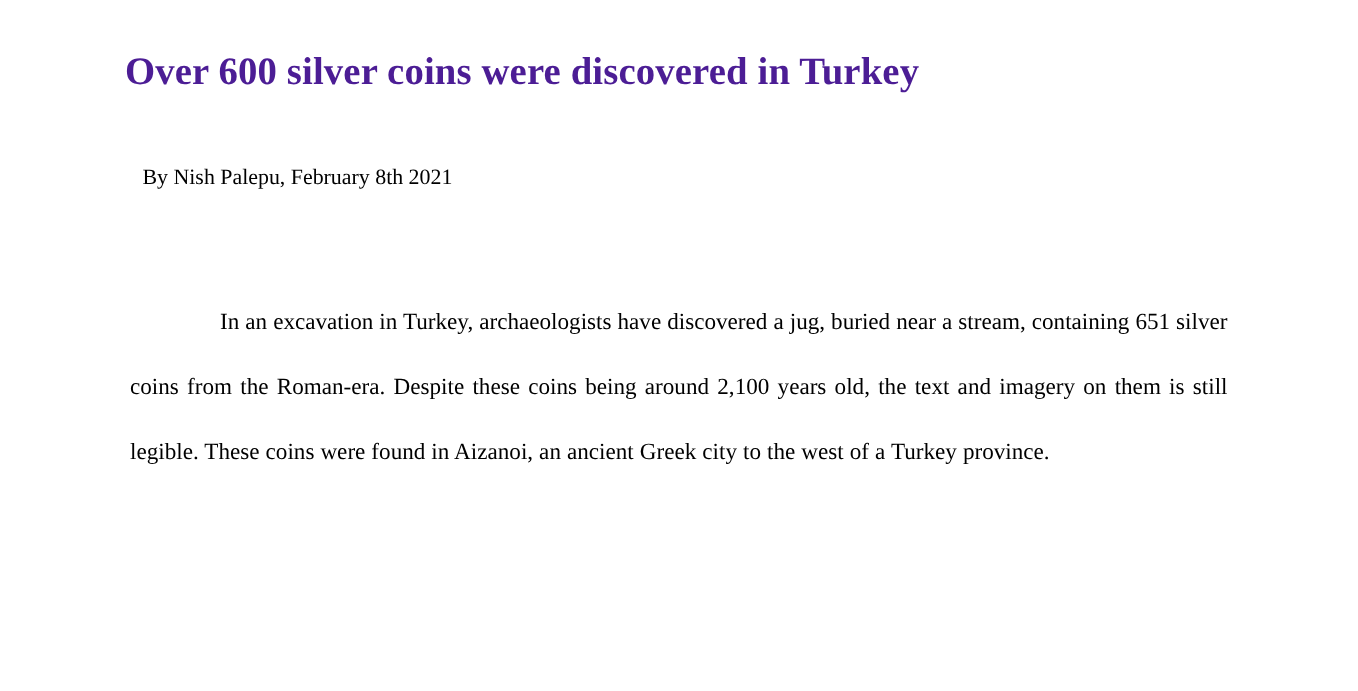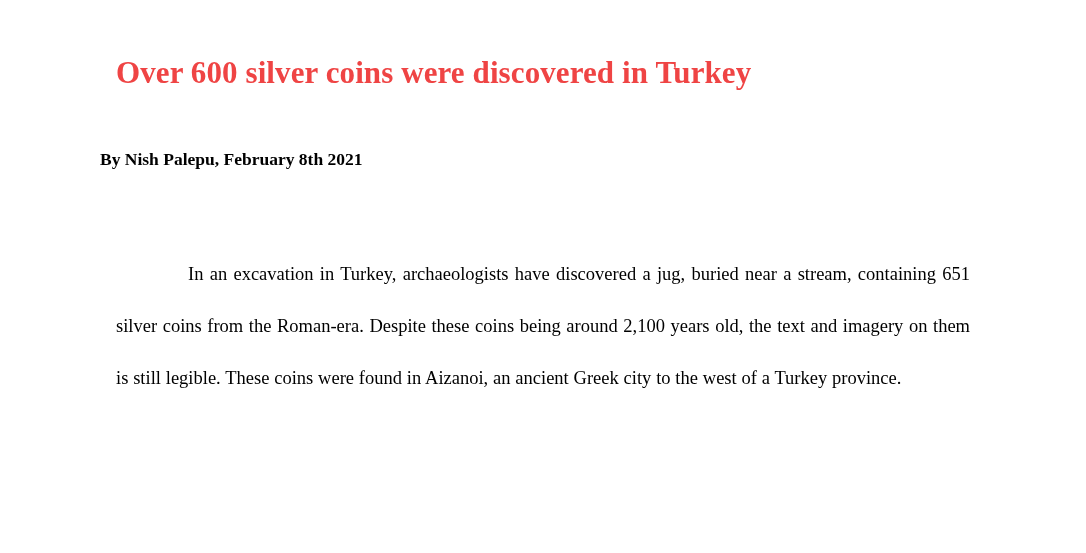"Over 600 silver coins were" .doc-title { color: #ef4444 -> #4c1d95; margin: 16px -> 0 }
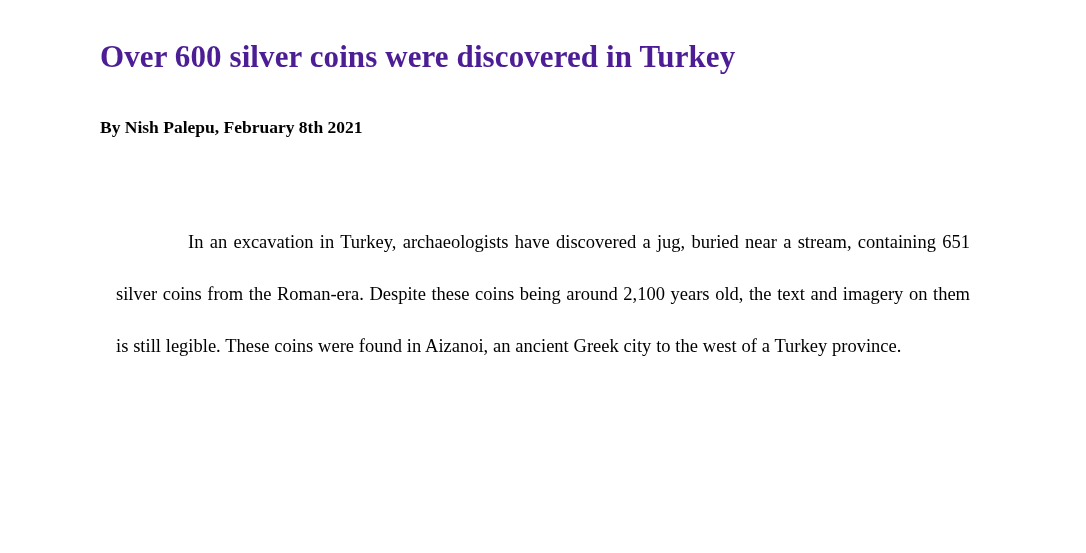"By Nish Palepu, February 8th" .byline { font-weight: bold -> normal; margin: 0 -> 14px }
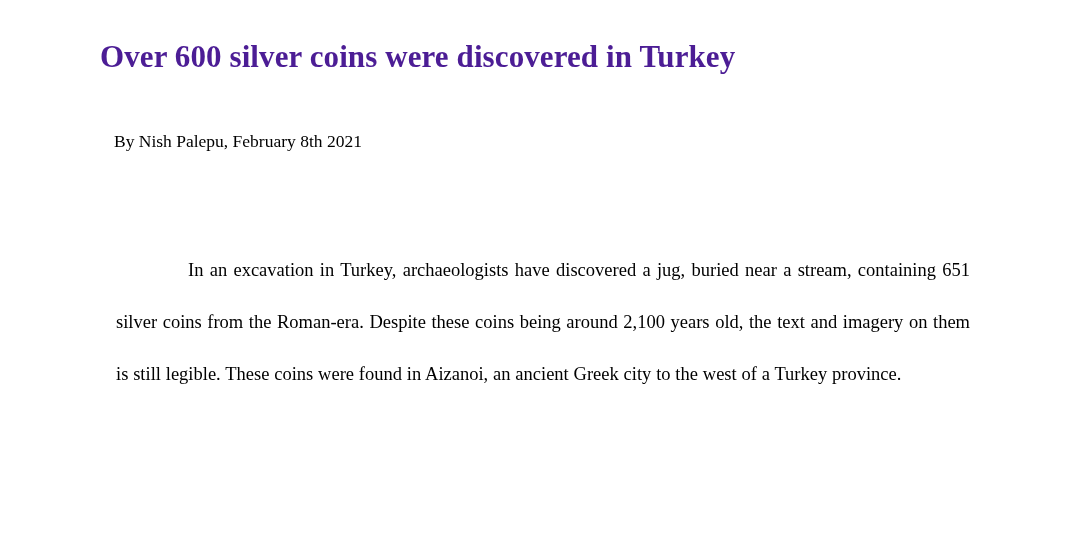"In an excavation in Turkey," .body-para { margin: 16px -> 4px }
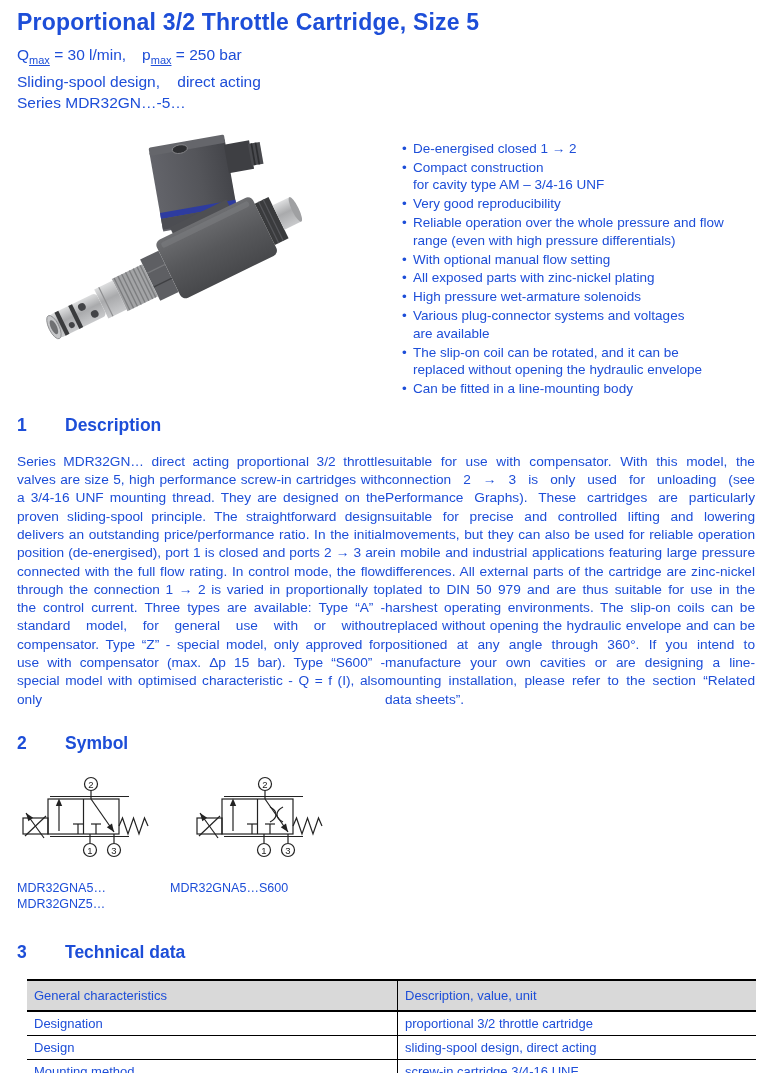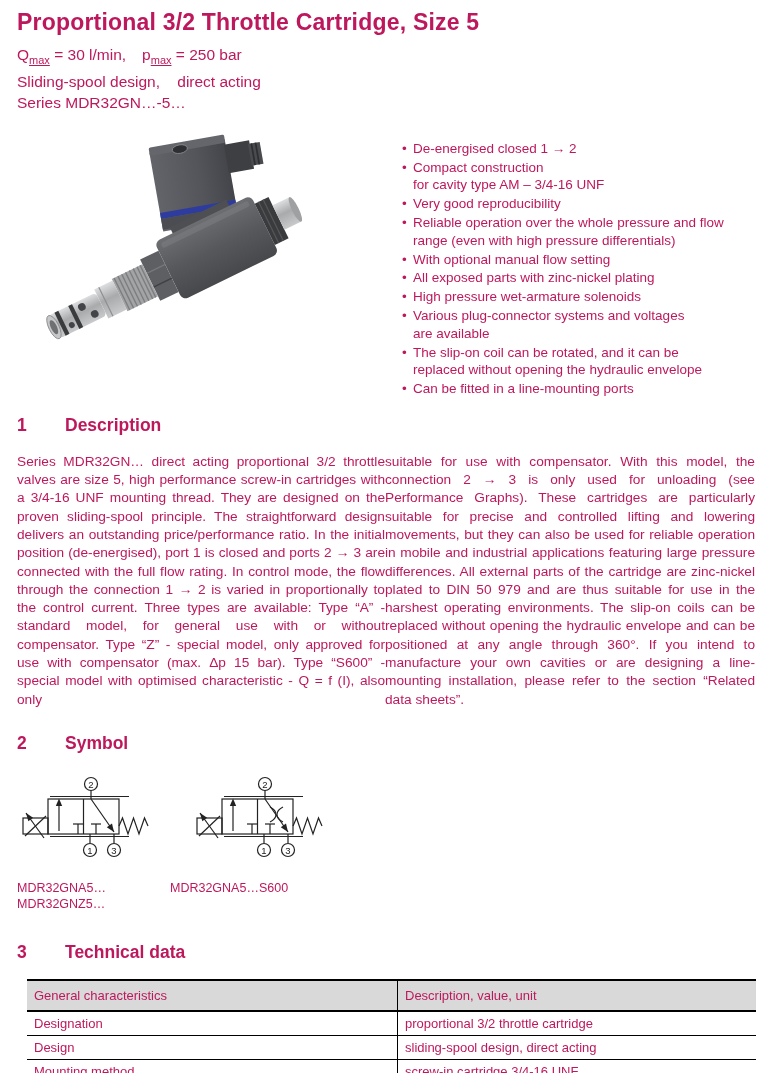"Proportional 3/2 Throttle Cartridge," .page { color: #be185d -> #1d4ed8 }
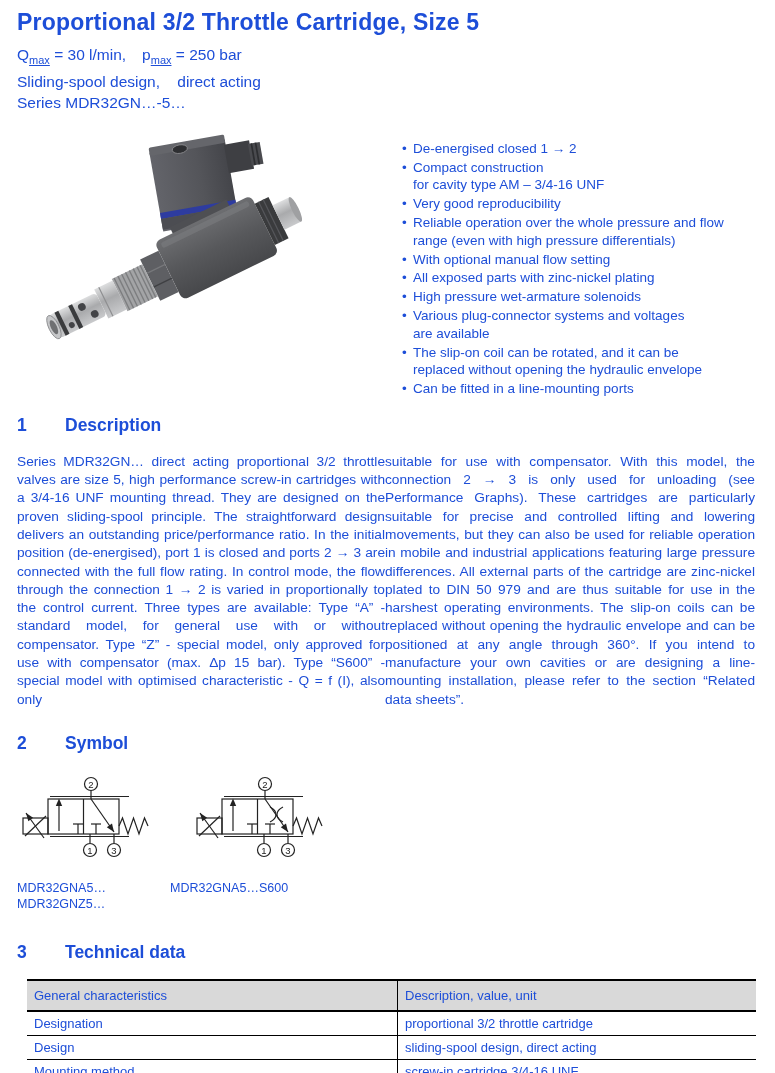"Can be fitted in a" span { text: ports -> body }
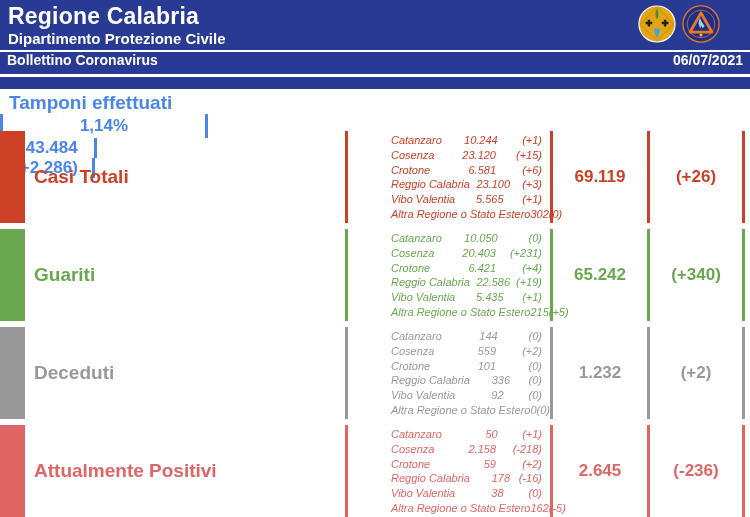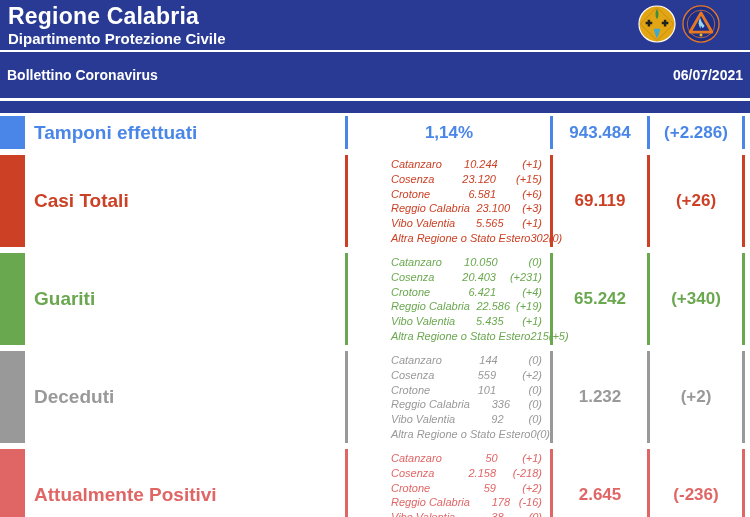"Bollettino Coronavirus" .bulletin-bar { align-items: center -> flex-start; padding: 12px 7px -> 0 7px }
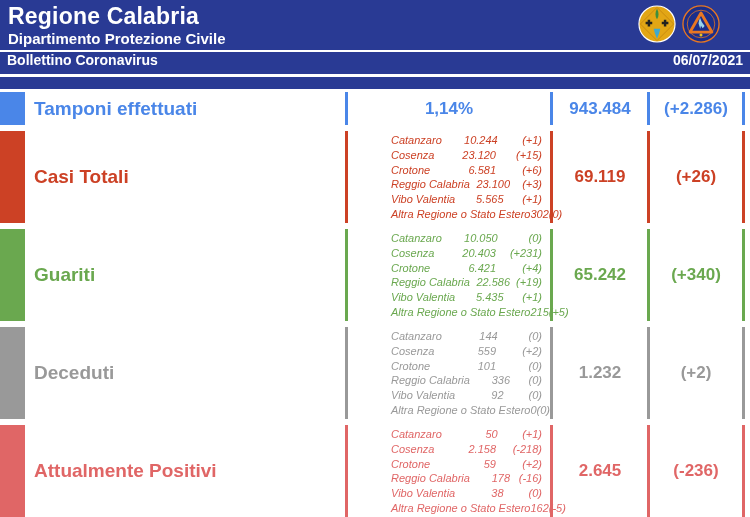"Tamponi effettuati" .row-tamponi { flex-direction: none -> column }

> **What you have to do**: The line containing "align-items: center ->" and every line after it, through the end of the data, are to be output exactly. Omit the pictures.

> **Output of the exercise**:
"Bollettino Coronavirus" .bulletin-bar { align-items: center -> flex-start; padding: 12px 7px -> 0 7px }
"Tamponi effettuati" .row-tamponi { flex-direction: none -> column }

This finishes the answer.